## Problem details
Scan the data below for the string "integrated". Show every line where it turns up.

Edit difference data
───
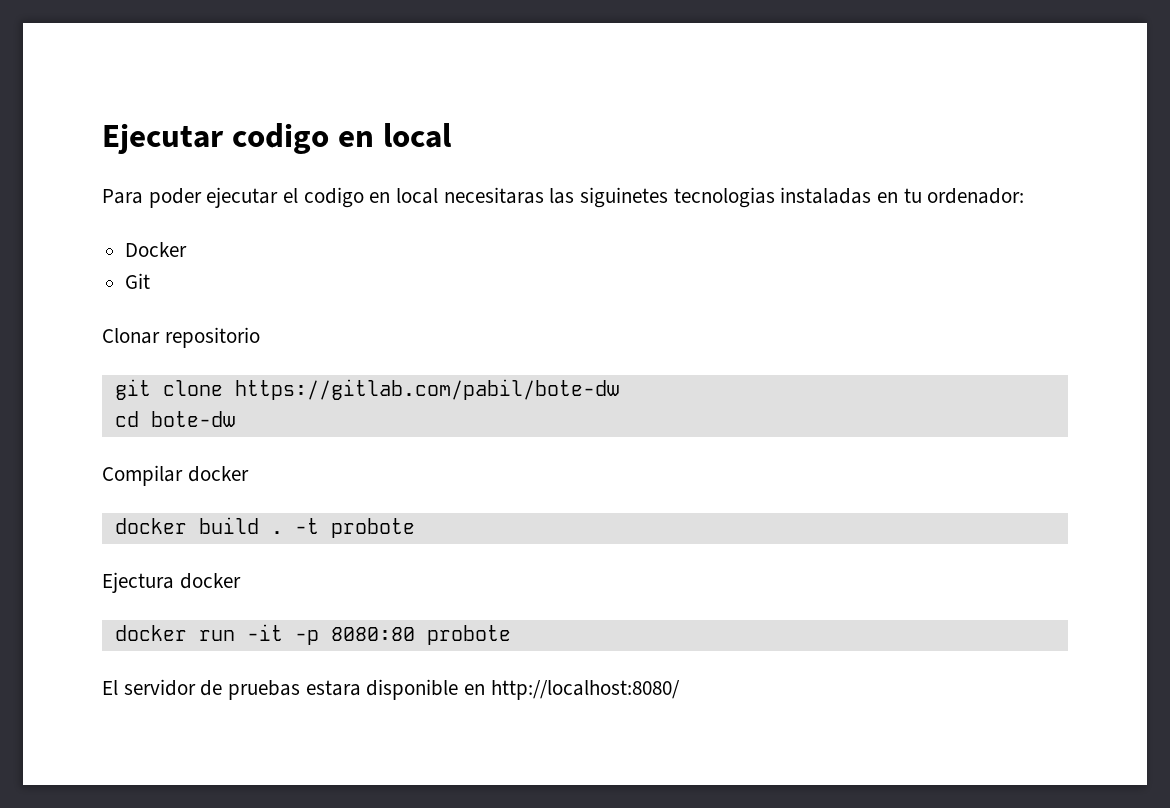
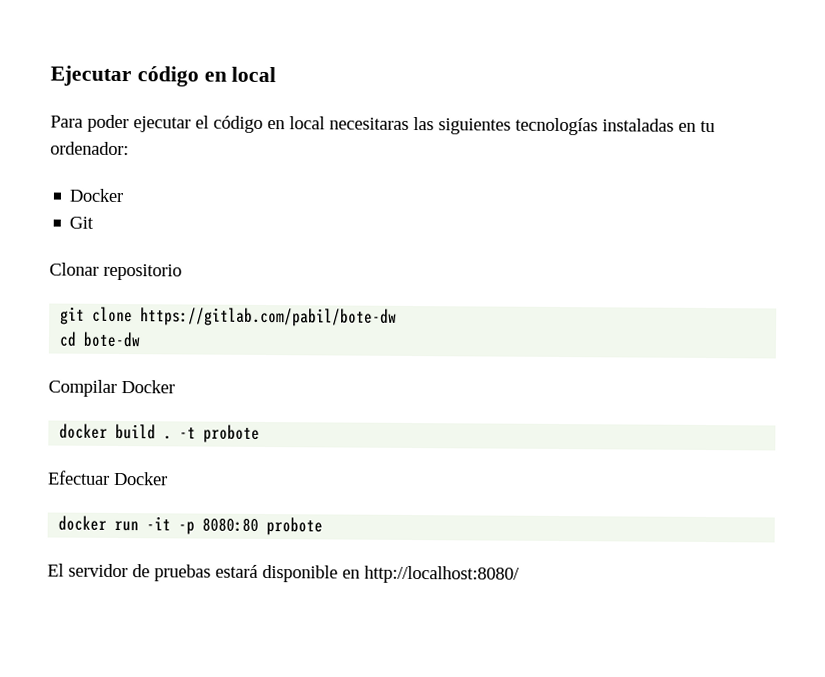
- Ejecutar codigo en local
+ Ejecutar código en local
- Para poder ejecutar el codigo en local necesitaras las siguinetes tecnologias instaladas en tu ordenador:
+ Para poder ejecutar el código en local necesitaras las siguientes tecnologías instaladas en tu ordenador:
- Compilar docker
+ Compilar Docker
- Ejectura docker
+ Efectuar Docker
- El servidor de pruebas estara disponible en http://localhost:8080/
+ El servidor de pruebas estará disponible en http://localhost:8080/

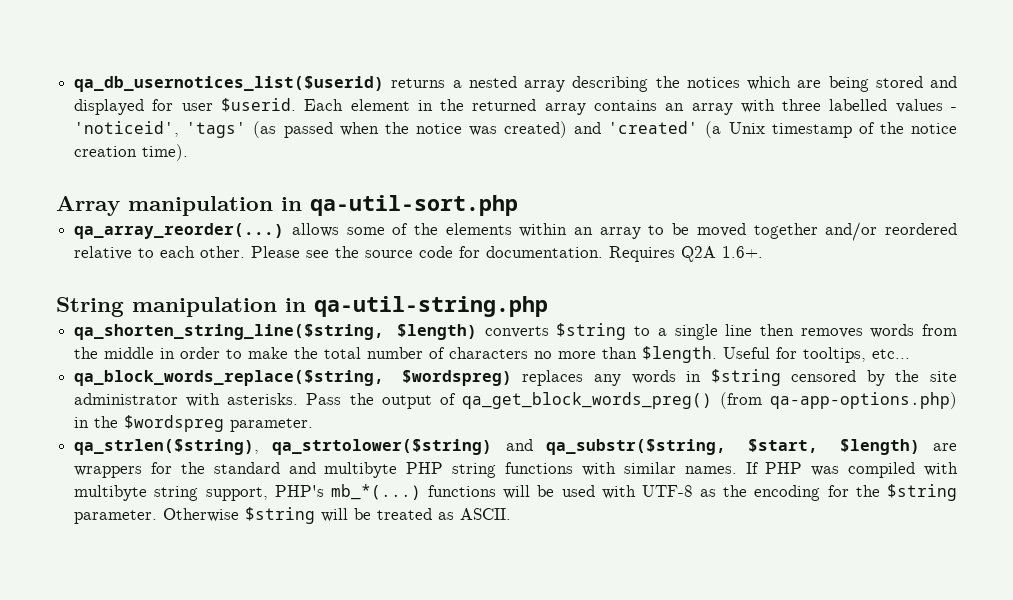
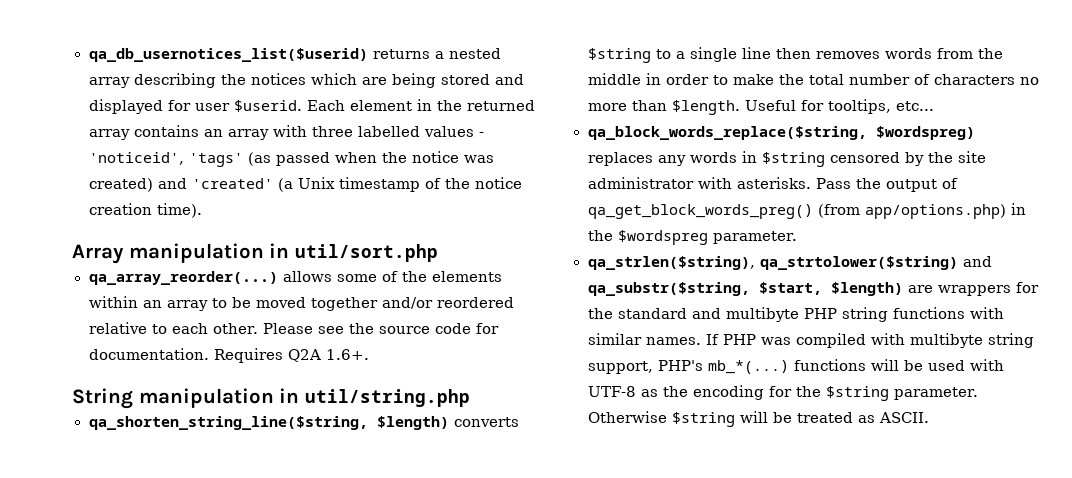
- Array manipulation in qa-util-sort.php
+ Array manipulation in util/sort.php
- String manipulation in qa-util-string.php
+ String manipulation in util/string.php
- Pass the output of qa_get_block_words_preg() (from qa-app-options.php) in the $wordspreg parameter.
+ Pass the output of qa_get_block_words_preg() (from app/options.php) in the $wordspreg parameter.

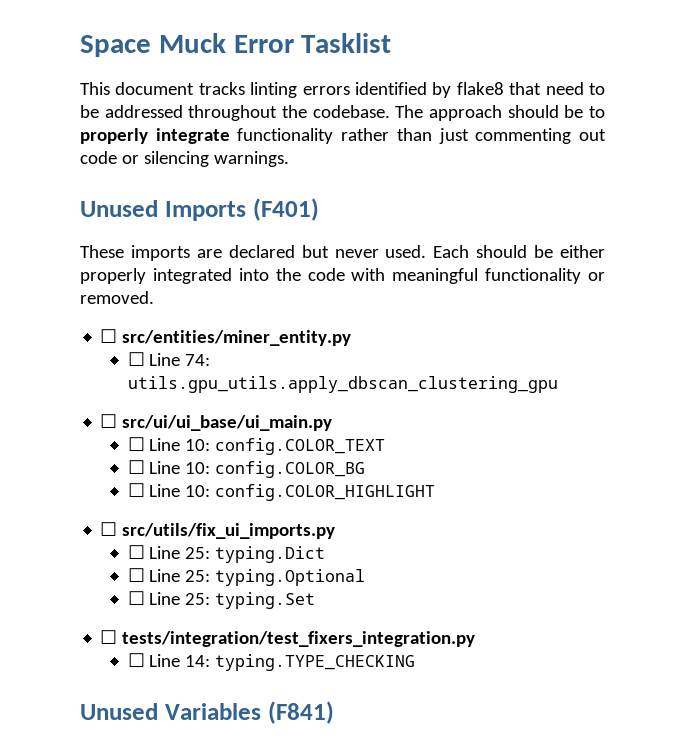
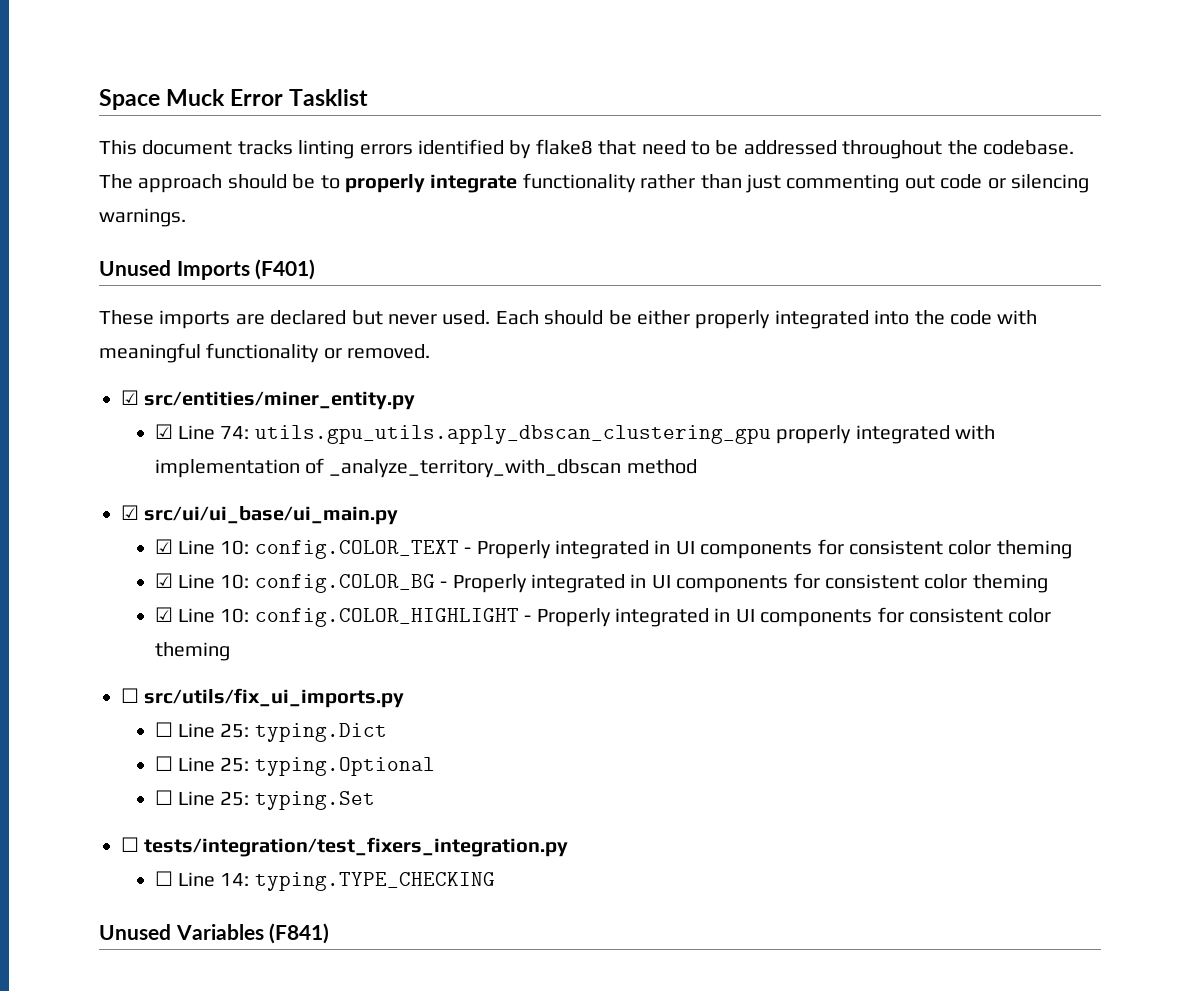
- ☐ src/entities/miner_entity.py
+ ☑ src/entities/miner_entity.py
- ☐ Line 74: utils.gpu_utils.apply_dbscan_clustering_gpu
- ☐ src/ui/ui_base/ui_main.py
+ ☑ Line 74: utils.gpu_utils.apply_dbscan_clustering_gpu properly integrated with implementation of _analyze_territory_with_dbscan method
+ ☑ src/ui/ui_base/ui_main.py
- ☐ Line 10: config.COLOR_TEXT
- ☐ Line 10: config.COLOR_BG
- ☐ Line 10: config.COLOR_HIGHLIGHT
+ ☑ Line 10: config.COLOR_TEXT - Properly integrated in UI components for consistent color theming
+ ☑ Line 10: config.COLOR_BG - Properly integrated in UI components for consistent color theming
+ ☑ Line 10: config.COLOR_HIGHLIGHT - Properly integrated in UI components for consistent color theming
───
## Written reply
+ ☑ Line 74: utils.gpu_utils.apply_dbscan_clustering_gpu properly integrated with implementation of _analyze_territory_with_dbscan method
+ ☑ Line 10: config.COLOR_TEXT - Properly integrated in UI components for consistent color theming
+ ☑ Line 10: config.COLOR_BG - Properly integrated in UI components for consistent color theming
+ ☑ Line 10: config.COLOR_HIGHLIGHT - Properly integrated in UI components for consistent color theming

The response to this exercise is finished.